(Modification records)
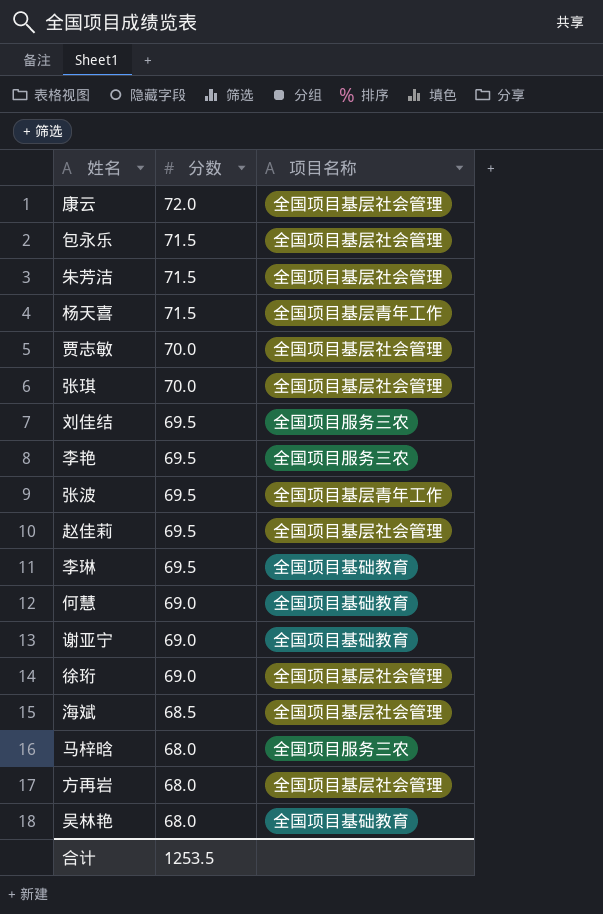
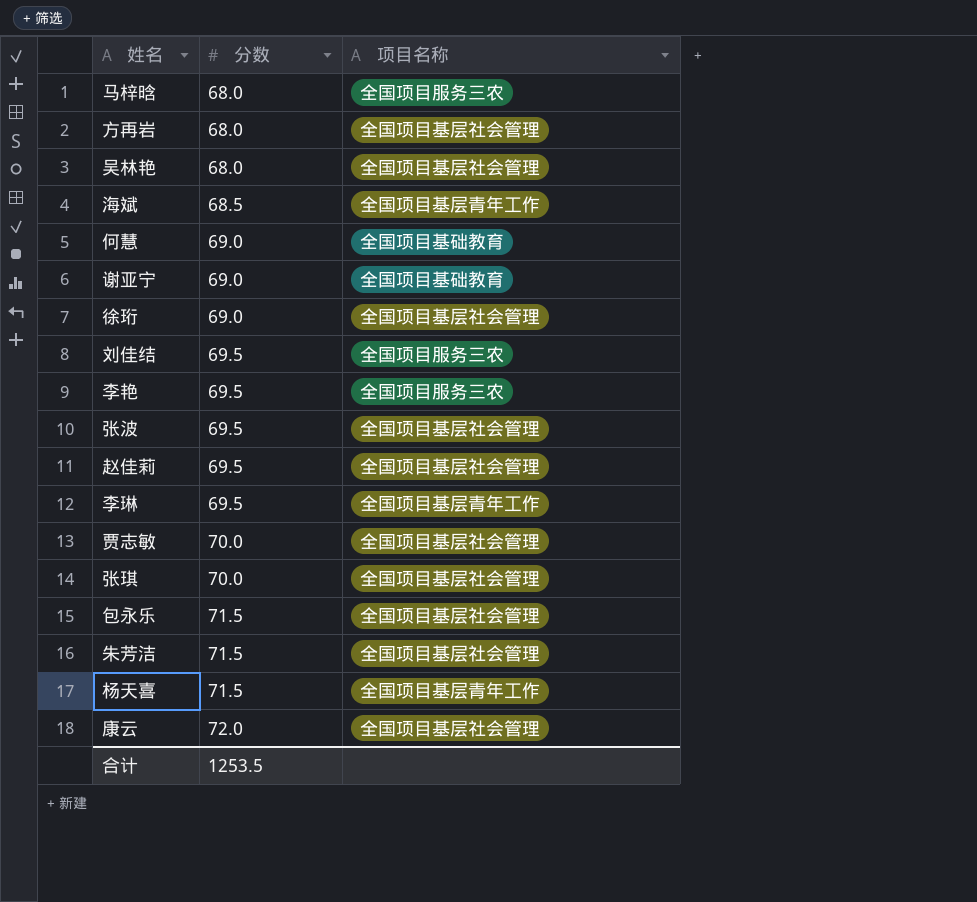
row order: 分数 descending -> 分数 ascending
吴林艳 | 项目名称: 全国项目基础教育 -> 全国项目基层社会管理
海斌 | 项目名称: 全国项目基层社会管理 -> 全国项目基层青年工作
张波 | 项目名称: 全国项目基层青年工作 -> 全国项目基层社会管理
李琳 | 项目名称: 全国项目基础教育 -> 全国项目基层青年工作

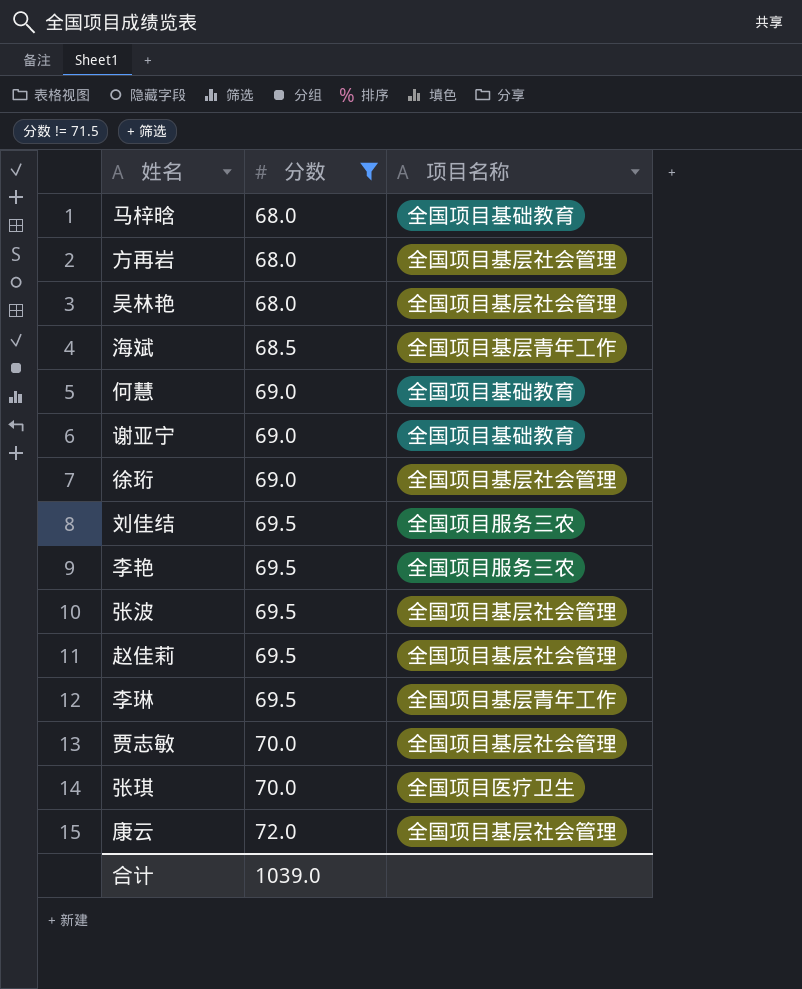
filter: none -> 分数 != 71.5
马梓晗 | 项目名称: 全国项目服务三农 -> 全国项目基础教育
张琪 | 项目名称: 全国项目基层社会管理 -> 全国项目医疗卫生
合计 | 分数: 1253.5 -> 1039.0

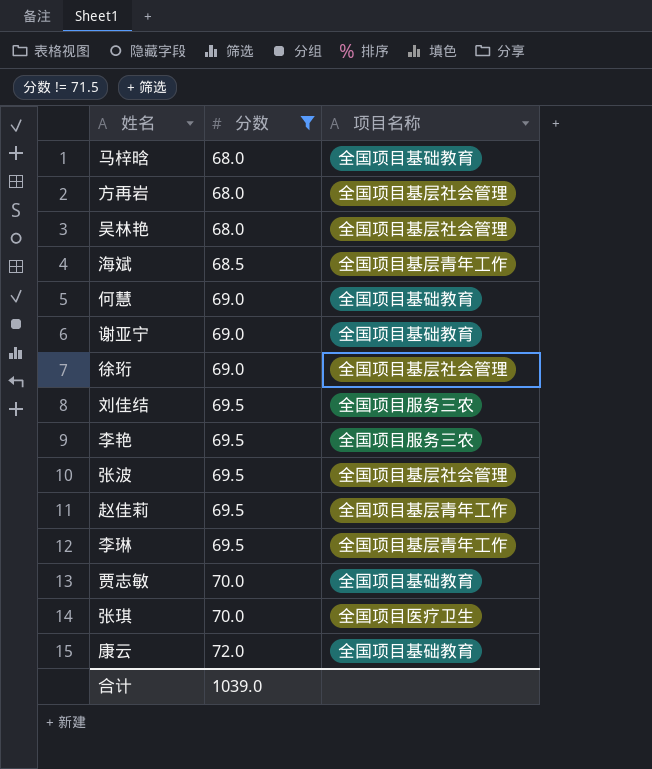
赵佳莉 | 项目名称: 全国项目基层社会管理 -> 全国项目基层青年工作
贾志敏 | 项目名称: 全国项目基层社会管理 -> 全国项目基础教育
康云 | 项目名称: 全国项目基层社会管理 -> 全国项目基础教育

* * *

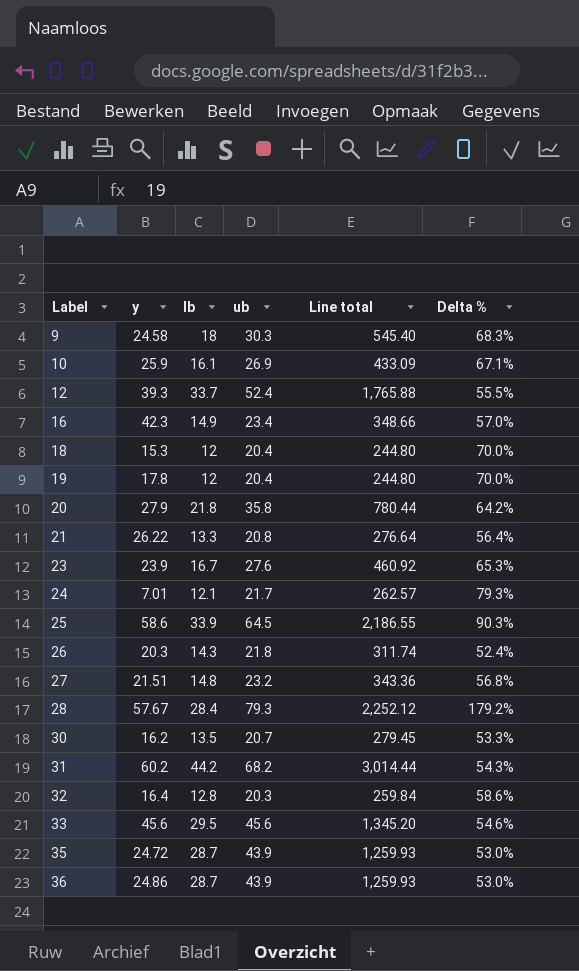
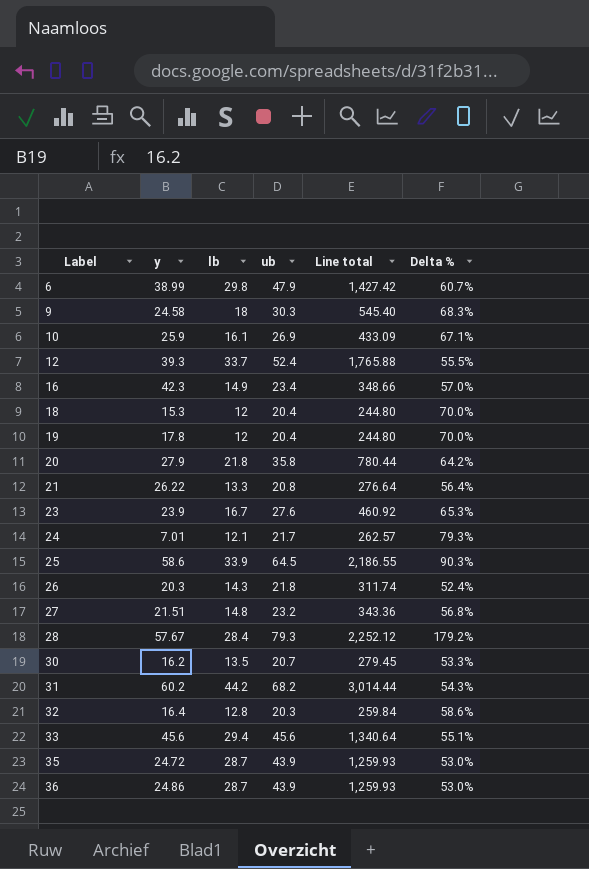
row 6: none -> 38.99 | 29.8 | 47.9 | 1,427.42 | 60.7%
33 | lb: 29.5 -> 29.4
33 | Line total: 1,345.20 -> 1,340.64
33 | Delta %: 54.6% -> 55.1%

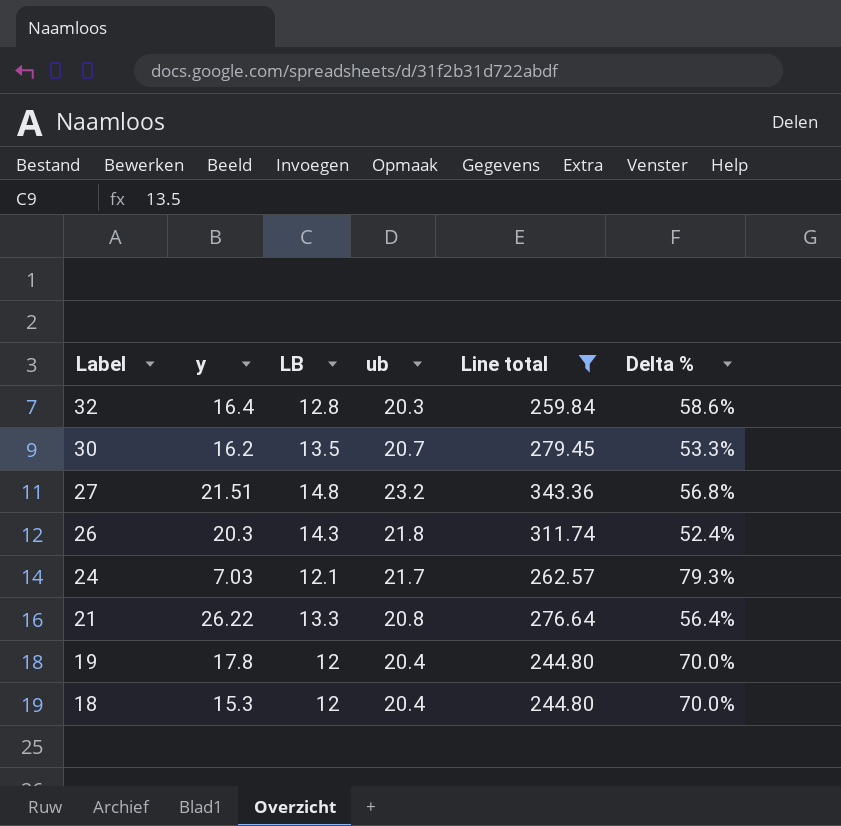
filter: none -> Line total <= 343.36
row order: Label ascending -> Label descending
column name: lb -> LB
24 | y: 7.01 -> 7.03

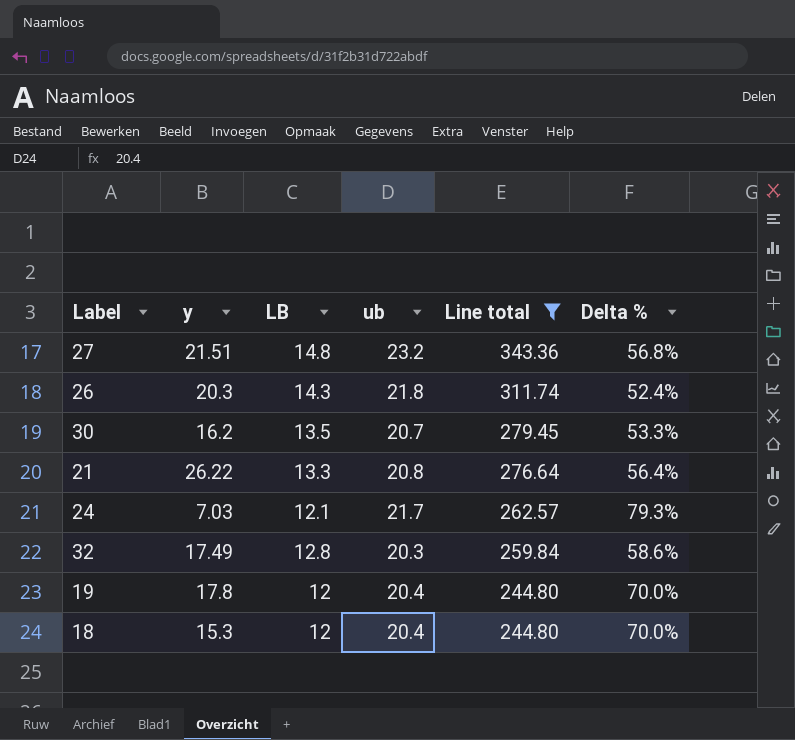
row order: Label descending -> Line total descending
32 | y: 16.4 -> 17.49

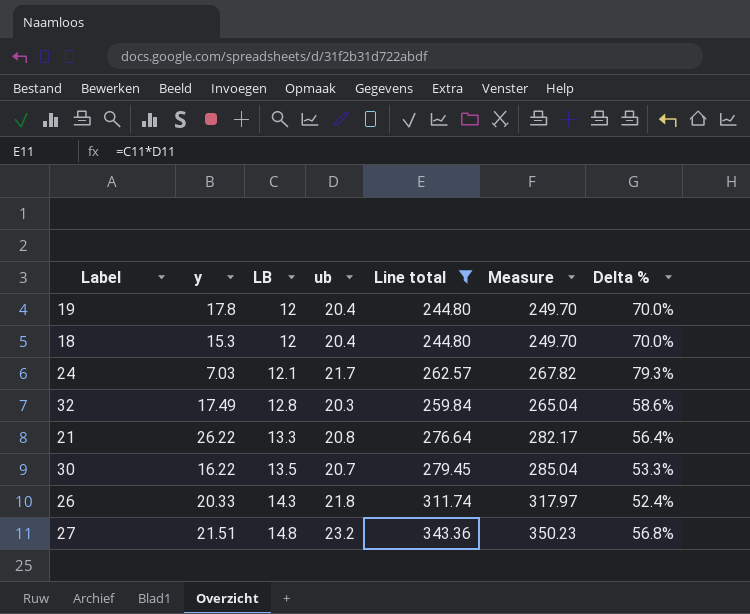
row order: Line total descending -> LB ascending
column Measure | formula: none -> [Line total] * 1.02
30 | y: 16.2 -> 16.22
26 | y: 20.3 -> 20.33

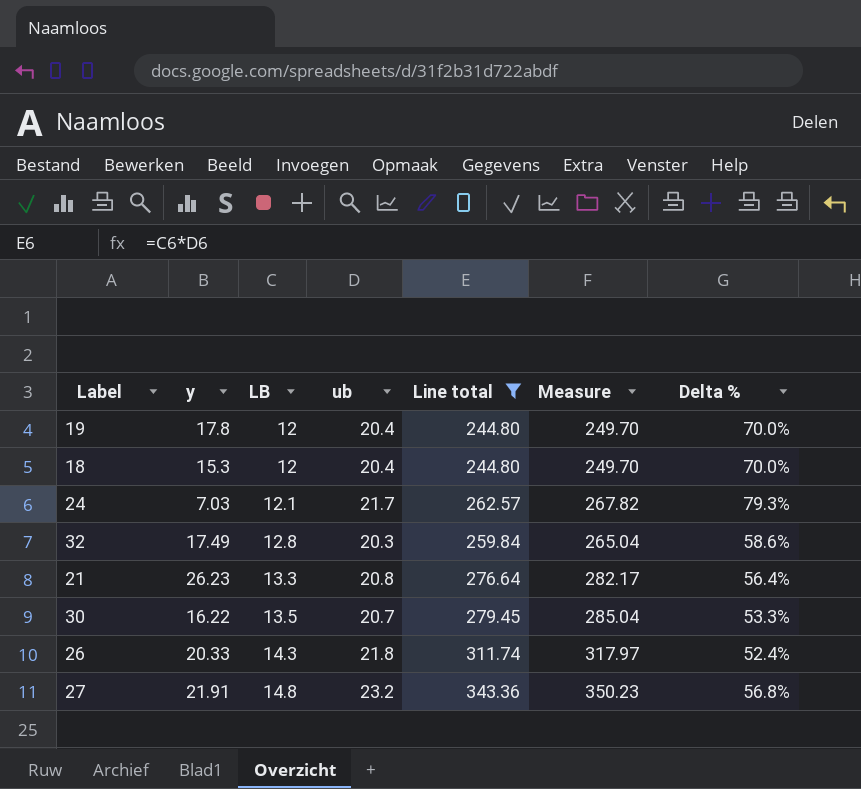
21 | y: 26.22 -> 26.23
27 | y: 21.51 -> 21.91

- **EXERCISE**
Wherever the string "column" occurs in the records above, copy that line.

- **EXERCISE RESPONSE**
column name: lb -> LB
column Measure | formula: none -> [Line total] * 1.02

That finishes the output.